[TASK TO COMPLETE]: Print every line below exactly. Skip the pictures.

○ ○ ○ ○ ○ ○ ○

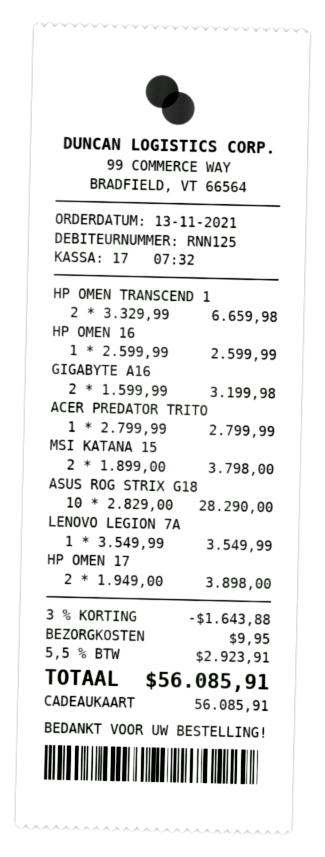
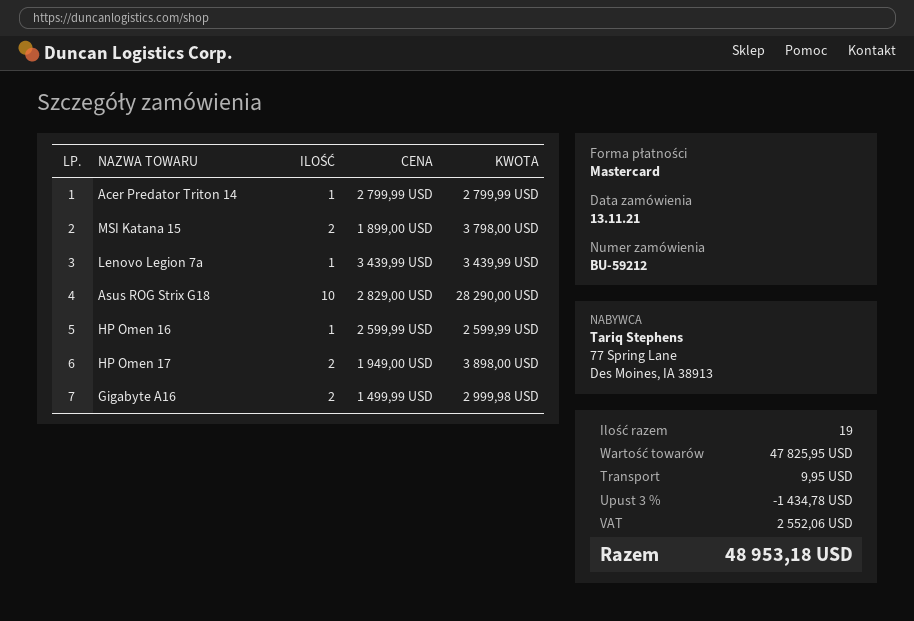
payment method: gift card -> Mastercard
HP OMEN TRANSCEND 1: 2 x 3329.99 = 6659.98 -> none
GIGABYTE A16: 2 x 1599.99 = 3199.98 -> 2 x 1499.99 = 2999.98
LENOVO LEGION 7A: 1 x 3549.99 = 3549.99 -> 1 x 3439.99 = 3439.99
discount: 3% = 1643.88 -> 3% = 1434.78
tax: 2923.91 -> 2552.06
total: 56085.91 -> 48953.18

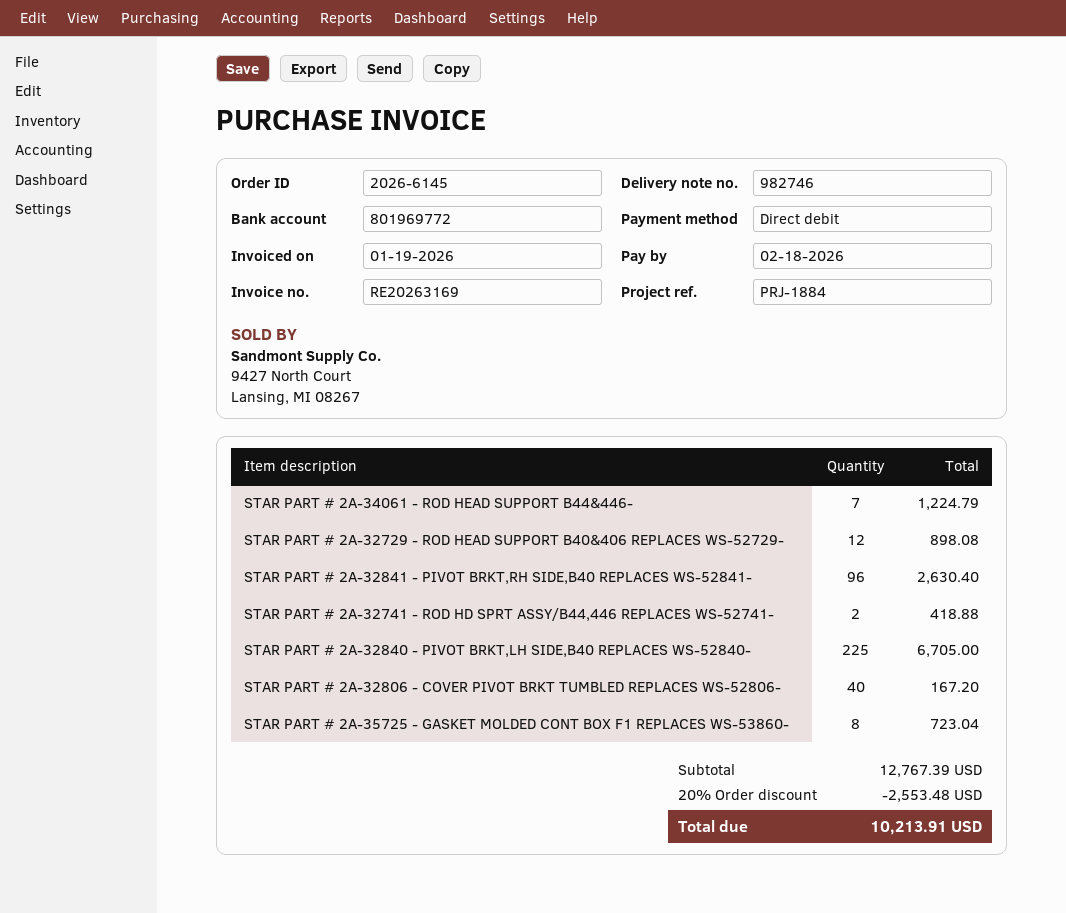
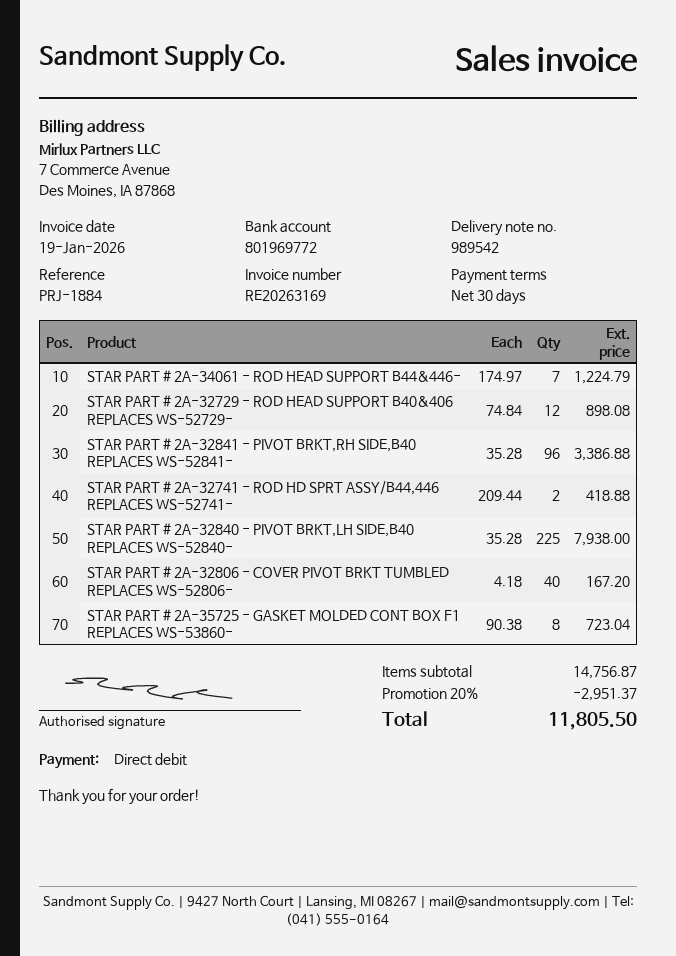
delivery note number: 982746 -> 989542
STAR PART # 2A-32841 - PIVOT BRKT,RH SIDE,B40 REPLACES WS-52841-: 96 for 2630.40 -> 96 for 3386.88
STAR PART # 2A-32840 - PIVOT BRKT,LH SIDE,B40 REPLACES WS-52840-: 225 for 6705.00 -> 225 for 7938.00
subtotal: 12767.39 -> 14756.87
discount: 20% = 2553.48 -> 20% = 2951.37
total: 10213.91 -> 11805.50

○ ○ ○ ○ ○ ○ ○

[TASK RESPONSE]:
payment method: gift card -> Mastercard
HP OMEN TRANSCEND 1: 2 x 3329.99 = 6659.98 -> none
GIGABYTE A16: 2 x 1599.99 = 3199.98 -> 2 x 1499.99 = 2999.98
LENOVO LEGION 7A: 1 x 3549.99 = 3549.99 -> 1 x 3439.99 = 3439.99
discount: 3% = 1643.88 -> 3% = 1434.78
tax: 2923.91 -> 2552.06
total: 56085.91 -> 48953.18

delivery note number: 982746 -> 989542
STAR PART # 2A-32841 - PIVOT BRKT,RH SIDE,B40 REPLACES WS-52841-: 96 for 2630.40 -> 96 for 3386.88
STAR PART # 2A-32840 - PIVOT BRKT,LH SIDE,B40 REPLACES WS-52840-: 225 for 6705.00 -> 225 for 7938.00
subtotal: 12767.39 -> 14756.87
discount: 20% = 2553.48 -> 20% = 2951.37
total: 10213.91 -> 11805.50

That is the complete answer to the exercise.